(Your instructions) An image-free, exact copy of the records below is required.

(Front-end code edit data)
[Start of Attachment]

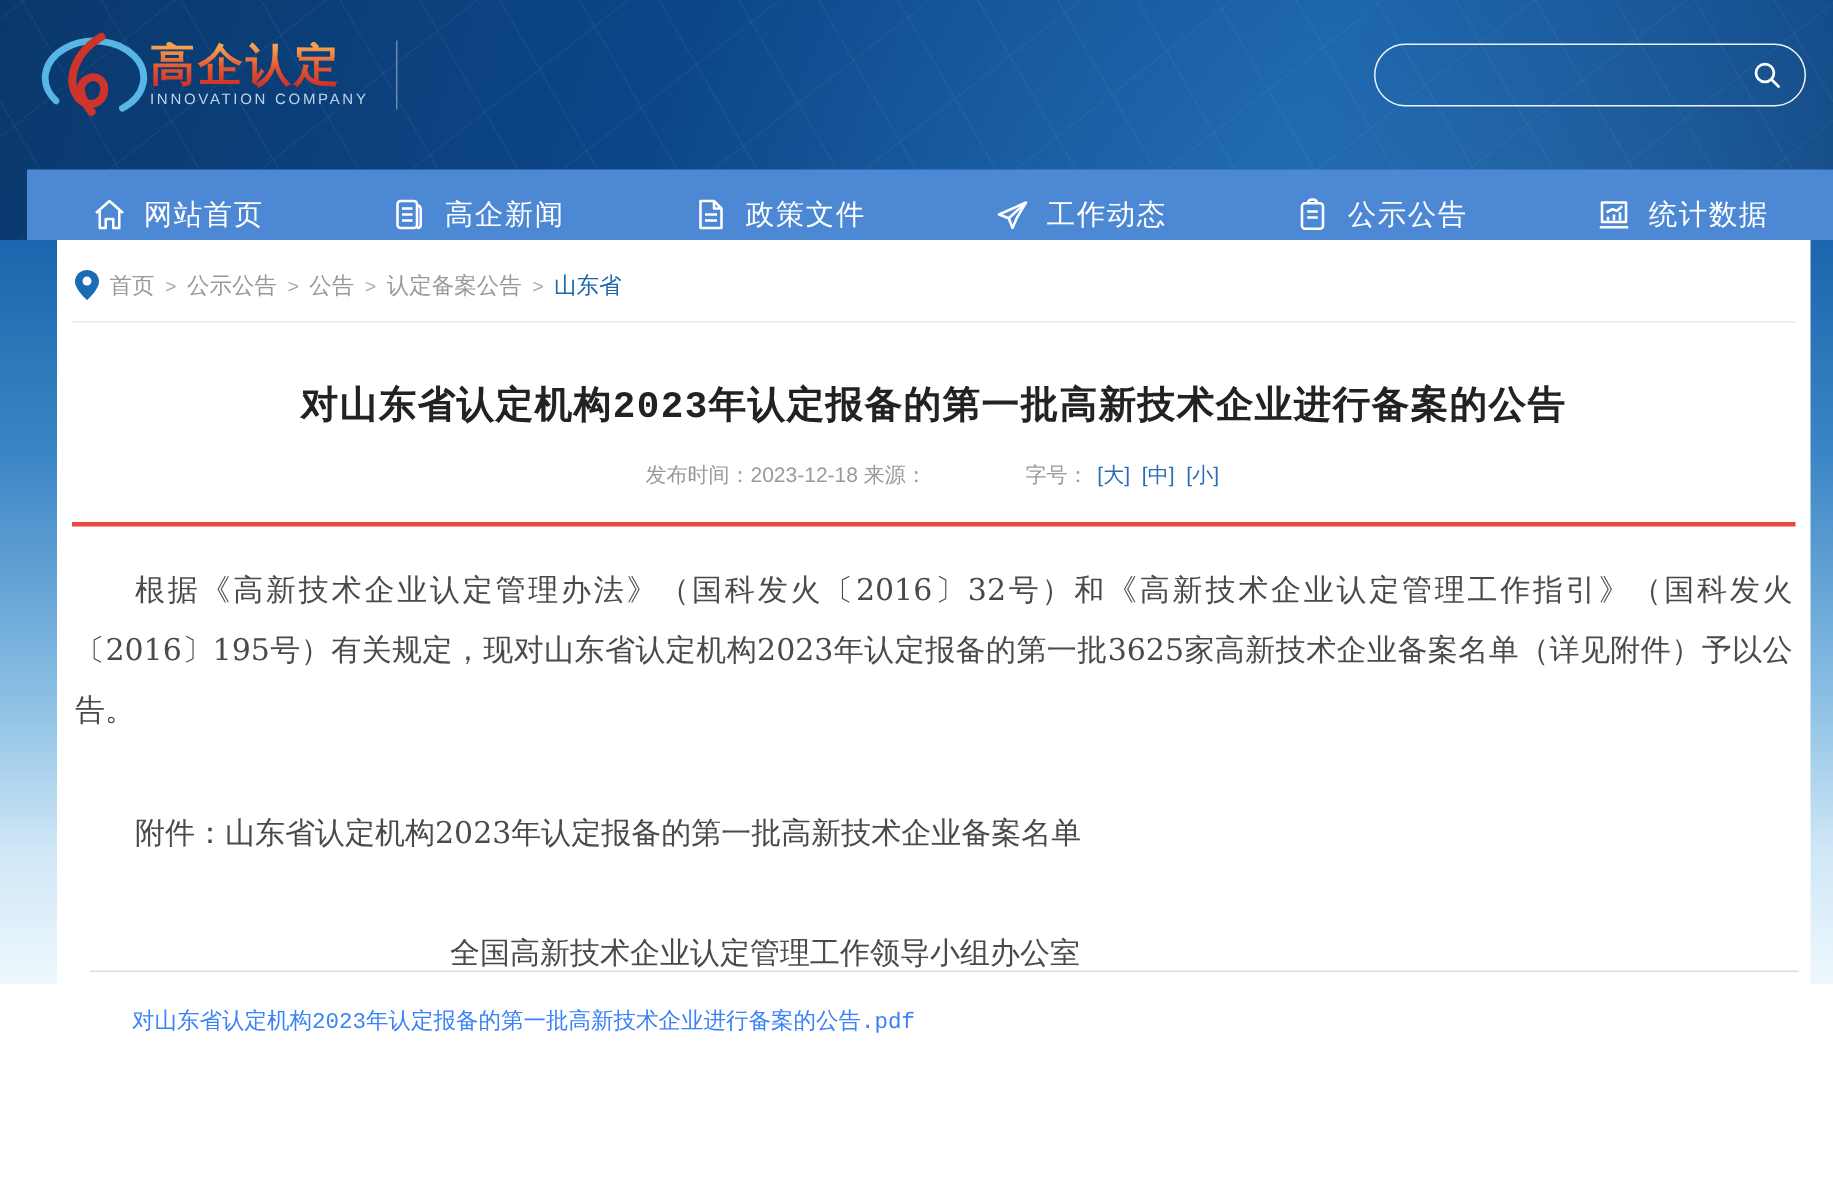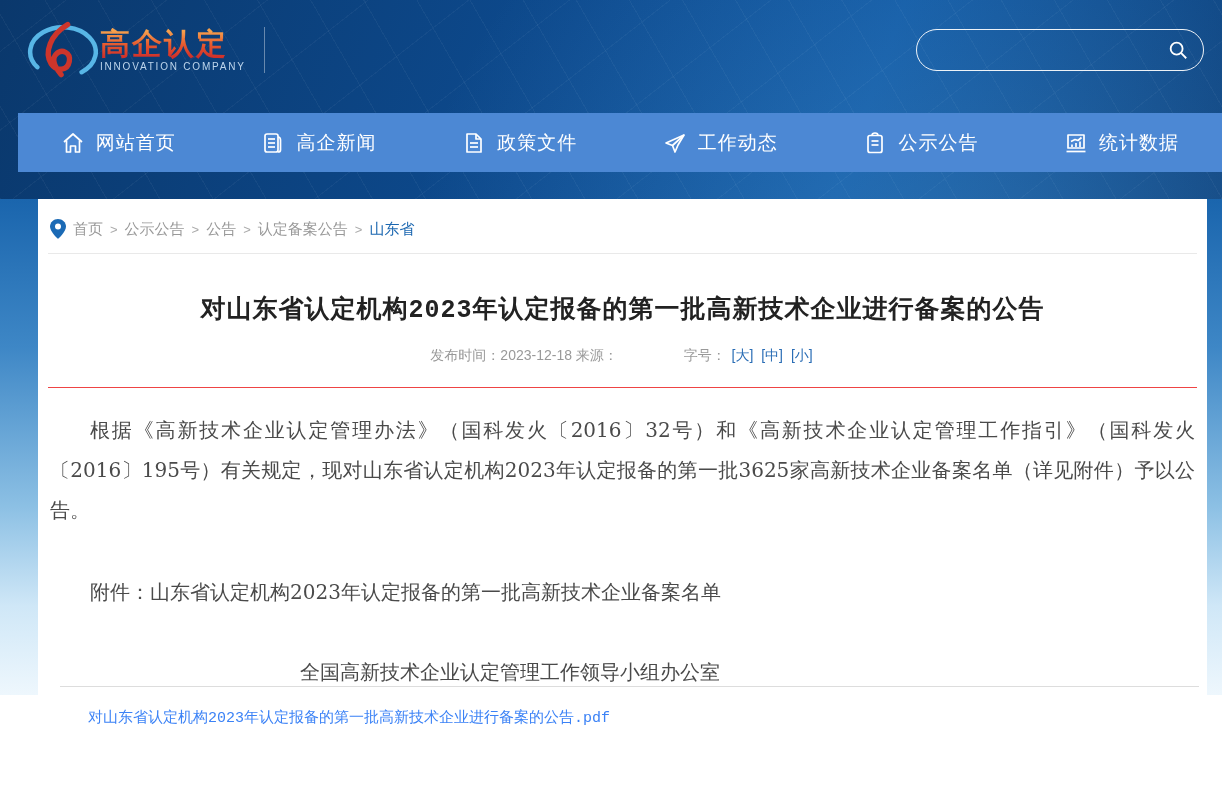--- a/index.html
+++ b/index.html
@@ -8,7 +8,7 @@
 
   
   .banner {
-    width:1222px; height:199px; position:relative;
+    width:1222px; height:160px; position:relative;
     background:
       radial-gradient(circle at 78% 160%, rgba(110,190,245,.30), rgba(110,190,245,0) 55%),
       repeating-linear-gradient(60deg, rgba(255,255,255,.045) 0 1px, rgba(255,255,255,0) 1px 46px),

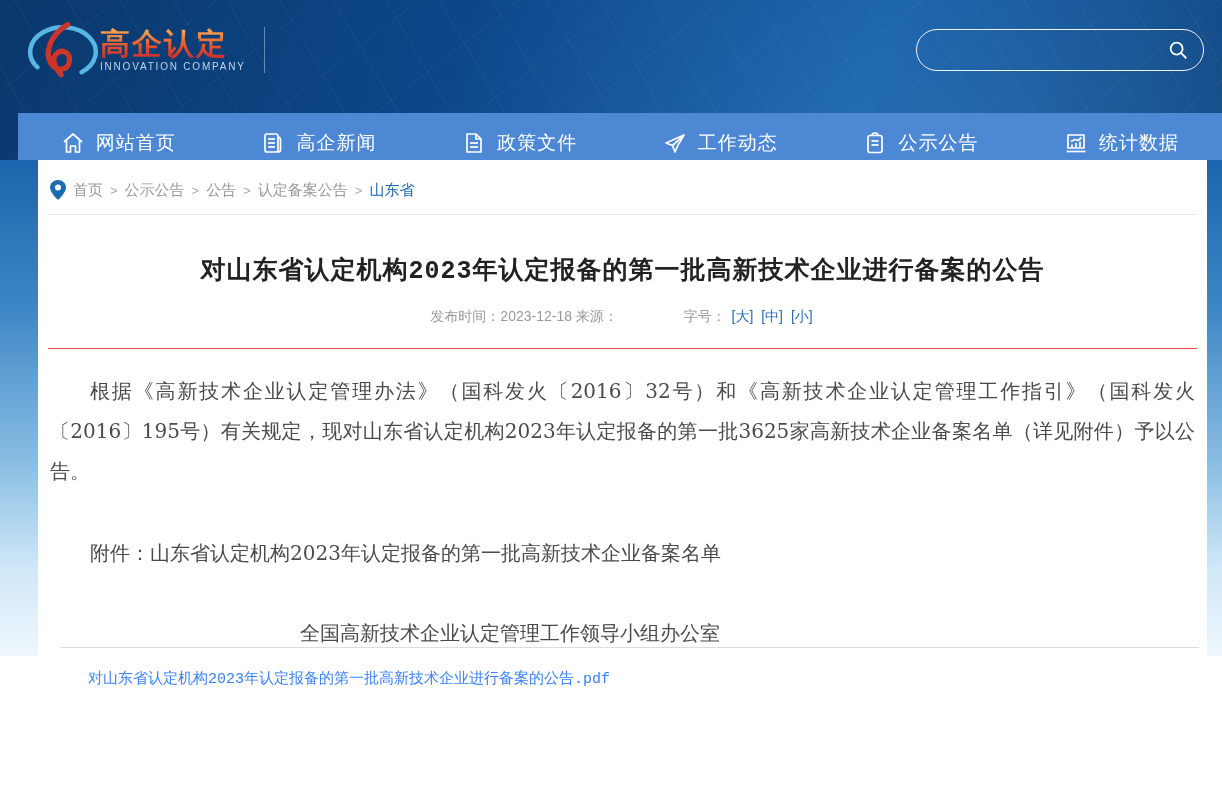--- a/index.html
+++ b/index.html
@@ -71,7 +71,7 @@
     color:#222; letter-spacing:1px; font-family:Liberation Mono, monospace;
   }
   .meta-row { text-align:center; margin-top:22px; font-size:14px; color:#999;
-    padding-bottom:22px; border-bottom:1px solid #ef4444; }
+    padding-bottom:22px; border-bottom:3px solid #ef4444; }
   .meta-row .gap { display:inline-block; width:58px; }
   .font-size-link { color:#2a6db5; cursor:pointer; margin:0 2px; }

[End of Attachment]

(Exercise response)
--- a/index.html
+++ b/index.html
@@ -8,7 +8,7 @@
 
   
   .banner {
-    width:1222px; height:199px; position:relative;
+    width:1222px; height:160px; position:relative;
     background:
       radial-gradient(circle at 78% 160%, rgba(110,190,245,.30), rgba(110,190,245,0) 55%),
       repeating-linear-gradient(60deg, rgba(255,255,255,.045) 0 1px, rgba(255,255,255,0) 1px 46px),

--- a/index.html
+++ b/index.html
@@ -71,7 +71,7 @@
     color:#222; letter-spacing:1px; font-family:Liberation Mono, monospace;
   }
   .meta-row { text-align:center; margin-top:22px; font-size:14px; color:#999;
-    padding-bottom:22px; border-bottom:1px solid #ef4444; }
+    padding-bottom:22px; border-bottom:3px solid #ef4444; }
   .meta-row .gap { display:inline-block; width:58px; }
   .font-size-link { color:#2a6db5; cursor:pointer; margin:0 2px; }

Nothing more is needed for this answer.